**REQUIRED ACTION**
Make an exact copy of the records, dropping all pictures.

Front-end code change data

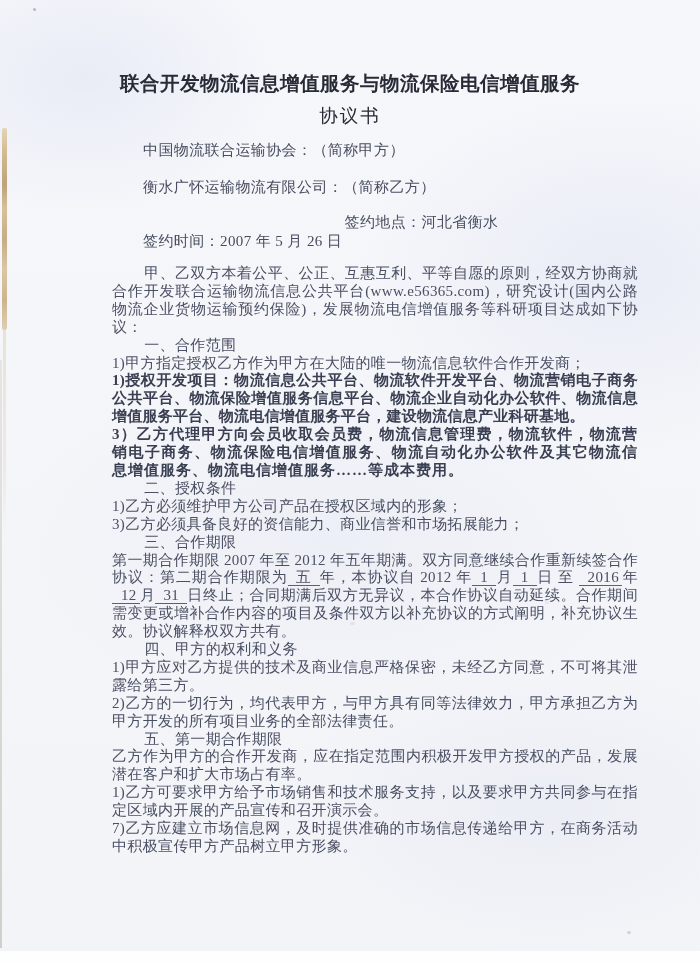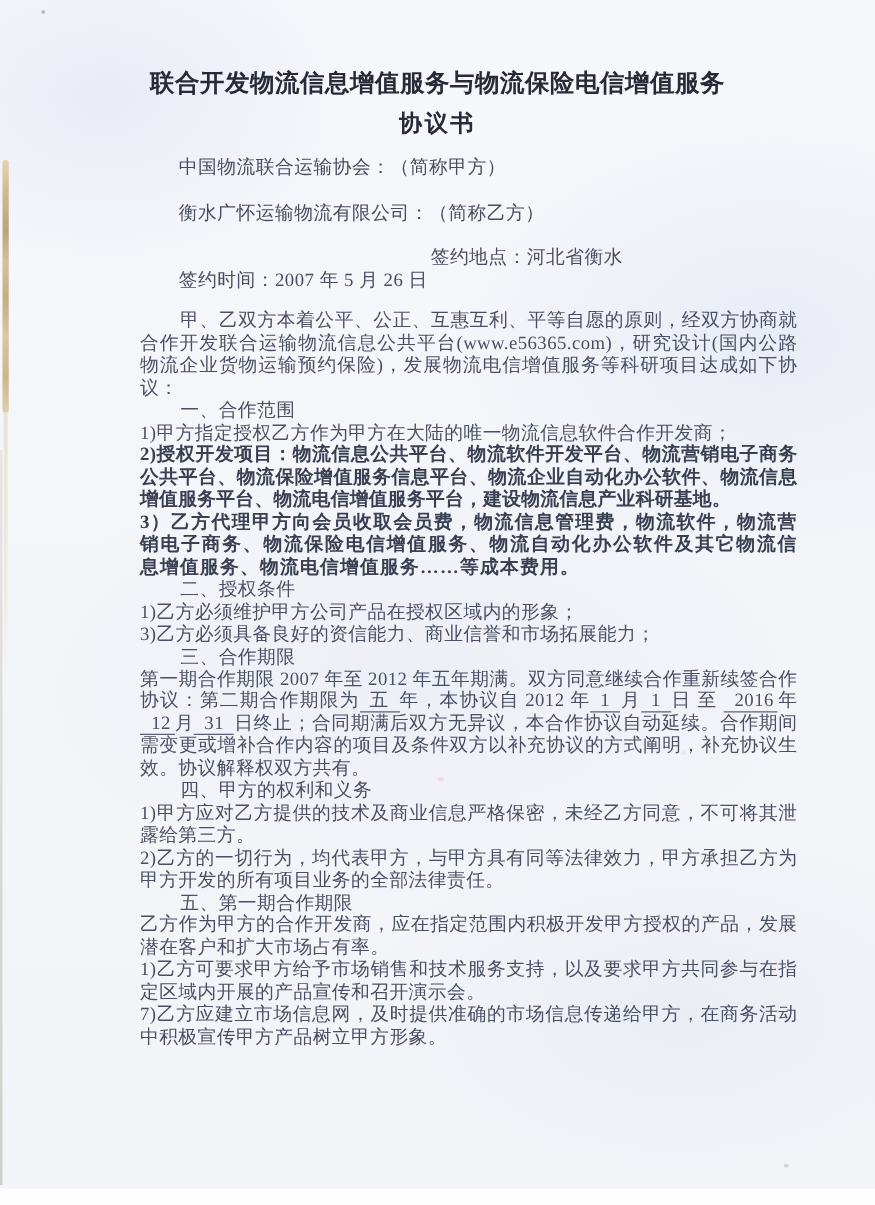--- a/index.html
+++ b/index.html
@@ -42,7 +42,7 @@
   .speck-3{left:350px;top:622px;width:5px;height:3px;background:#e8c9cc;opacity:.5;}
   .speck-4{left:545px;top:601px;width:4px;height:3px;background:#eccfd2;opacity:.45;}
 
-  .content{position:absolute;inset:0;padding-top:56px;color:#4a5063;}
+  .content{position:absolute;inset:0;padding-top:72px;color:#4a5063;}
   .title1{
     margin:0 34px;text-align:center;font-weight:bold;
     font-size:19.5px;line-height:23px;letter-spacing:.5px;color:#272b36;

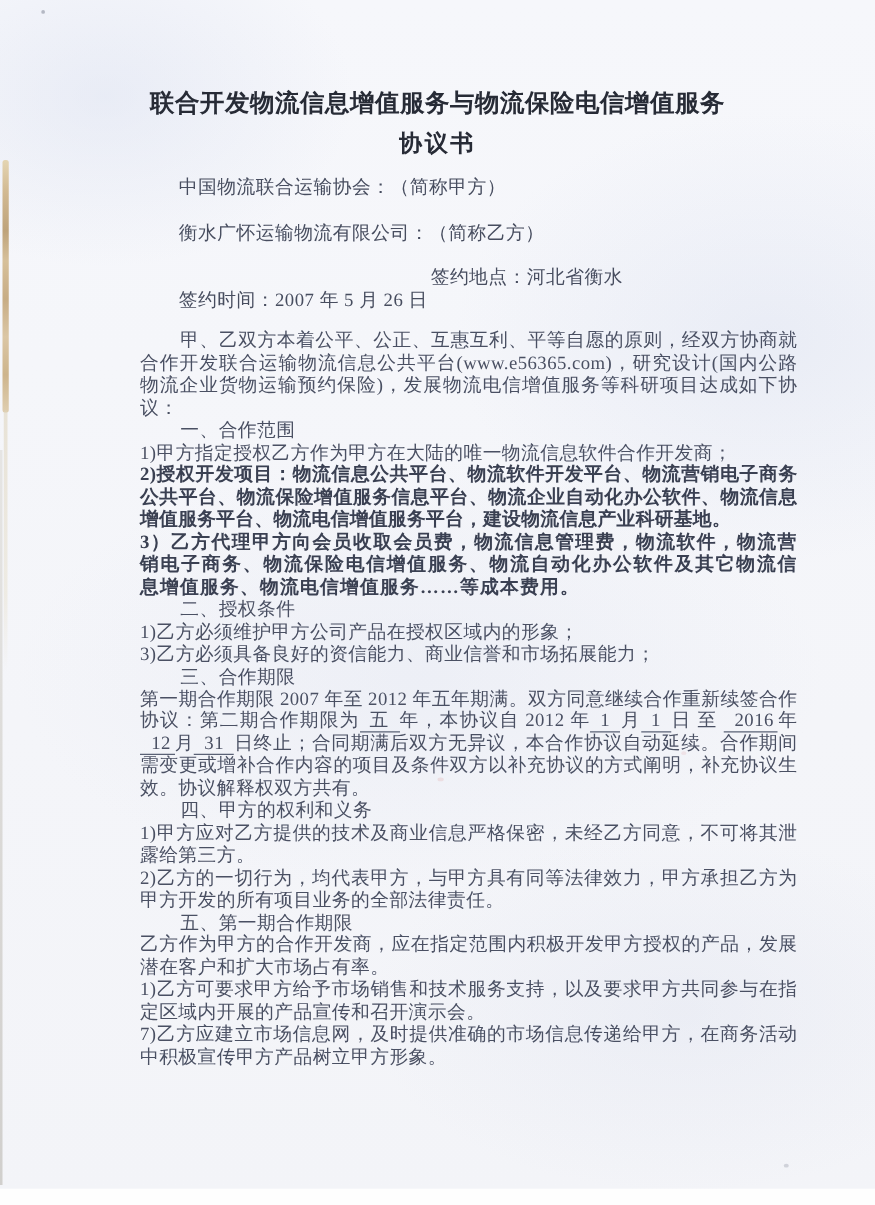--- a/index.html
+++ b/index.html
@@ -48,7 +48,7 @@
     font-size:19.5px;line-height:23px;letter-spacing:.5px;color:#272b36;
   }
   .title2{
-    margin:10px 34px 0;text-align:center;font-weight:bold;
+    margin:10px 34px 0;text-align:center;font-weight:normal;
     font-size:18.5px;line-height:23px;letter-spacing:2px;color:#272b36;
   }
   .meta{margin:13px 0 0 143px;font-size:15px;line-height:19px;letter-spacing:.4px;color:#474d5f;}

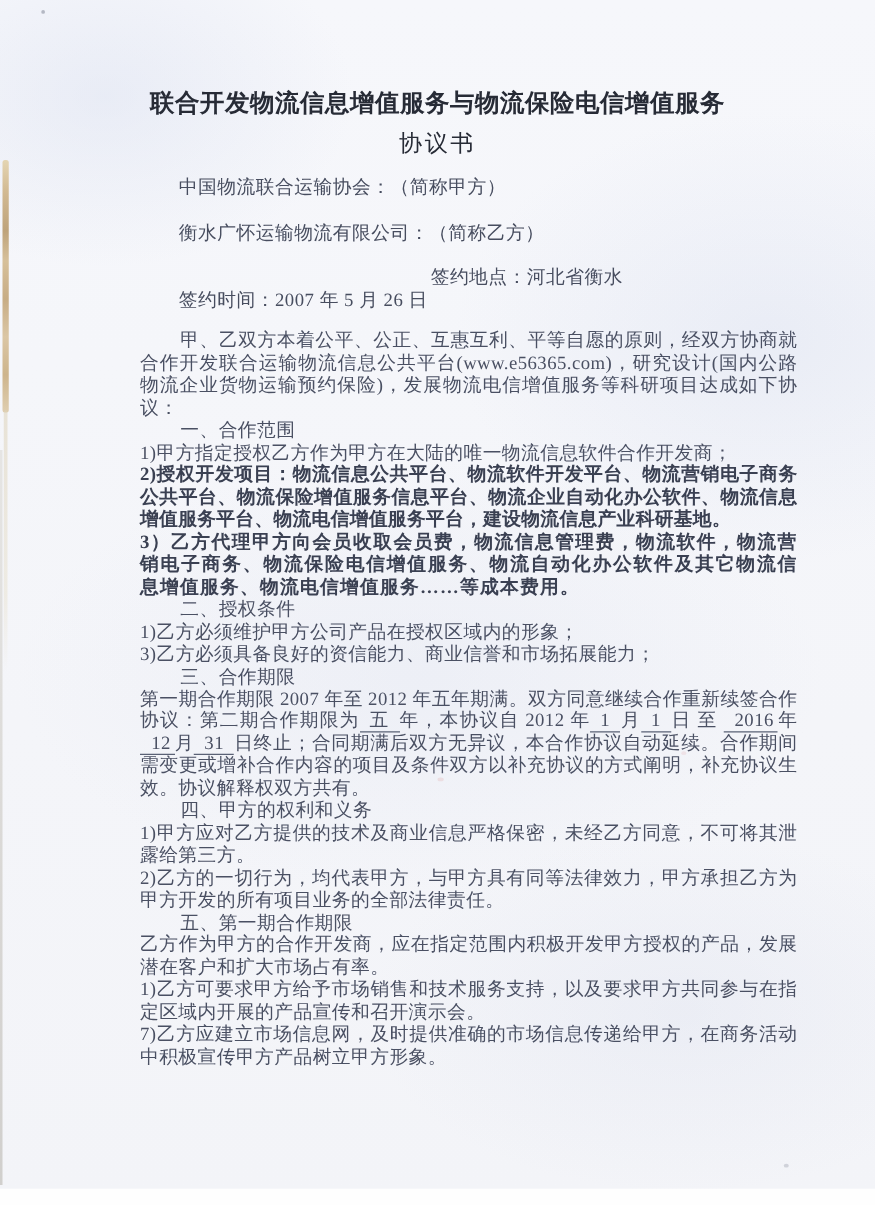--- a/index.html
+++ b/index.html
@@ -97,7 +97,7 @@
 
       <p class="indent">一、合作范围</p>
       <p>1)甲方指定授权乙方作为甲方在大陆的唯一物流信息软件合作开发商；</p>
-      <p class="bold">2)授权开发项目：物流信息公共平台、物流软件开发平台、物流营销电子商务公共平台、物流保险增值服务信息平台、物流企业自动化办公软件、物流信息增值服务平台、物流电信增值服务平台，建设物流信息产业科研基地。</p>
+      <p class="bold">1)授权开发项目：物流信息公共平台、物流软件开发平台、物流营销电子商务公共平台、物流保险增值服务信息平台、物流企业自动化办公软件、物流信息增值服务平台、物流电信增值服务平台，建设物流信息产业科研基地。</p>
       <p class="bold spread">3）乙方代理甲方向会员收取会员费，物流信息管理费，物流软件，物流营销电子商务、物流保险电信增值服务、物流自动化办公软件及其它物流信息增值服务、物流电信增值服务……等成本费用。</p>
 
       <p class="indent">二、授权条件</p>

**SOLVED PROBLEM**
--- a/index.html
+++ b/index.html
@@ -42,7 +42,7 @@
   .speck-3{left:350px;top:622px;width:5px;height:3px;background:#e8c9cc;opacity:.5;}
   .speck-4{left:545px;top:601px;width:4px;height:3px;background:#eccfd2;opacity:.45;}
 
-  .content{position:absolute;inset:0;padding-top:56px;color:#4a5063;}
+  .content{position:absolute;inset:0;padding-top:72px;color:#4a5063;}
   .title1{
     margin:0 34px;text-align:center;font-weight:bold;
     font-size:19.5px;line-height:23px;letter-spacing:.5px;color:#272b36;

--- a/index.html
+++ b/index.html
@@ -48,7 +48,7 @@
     font-size:19.5px;line-height:23px;letter-spacing:.5px;color:#272b36;
   }
   .title2{
-    margin:10px 34px 0;text-align:center;font-weight:bold;
+    margin:10px 34px 0;text-align:center;font-weight:normal;
     font-size:18.5px;line-height:23px;letter-spacing:2px;color:#272b36;
   }
   .meta{margin:13px 0 0 143px;font-size:15px;line-height:19px;letter-spacing:.4px;color:#474d5f;}

--- a/index.html
+++ b/index.html
@@ -97,7 +97,7 @@
 
       <p class="indent">一、合作范围</p>
       <p>1)甲方指定授权乙方作为甲方在大陆的唯一物流信息软件合作开发商；</p>
-      <p class="bold">2)授权开发项目：物流信息公共平台、物流软件开发平台、物流营销电子商务公共平台、物流保险增值服务信息平台、物流企业自动化办公软件、物流信息增值服务平台、物流电信增值服务平台，建设物流信息产业科研基地。</p>
+      <p class="bold">1)授权开发项目：物流信息公共平台、物流软件开发平台、物流营销电子商务公共平台、物流保险增值服务信息平台、物流企业自动化办公软件、物流信息增值服务平台、物流电信增值服务平台，建设物流信息产业科研基地。</p>
       <p class="bold spread">3）乙方代理甲方向会员收取会员费，物流信息管理费，物流软件，物流营销电子商务、物流保险电信增值服务、物流自动化办公软件及其它物流信息增值服务、物流电信增值服务……等成本费用。</p>
 
       <p class="indent">二、授权条件</p>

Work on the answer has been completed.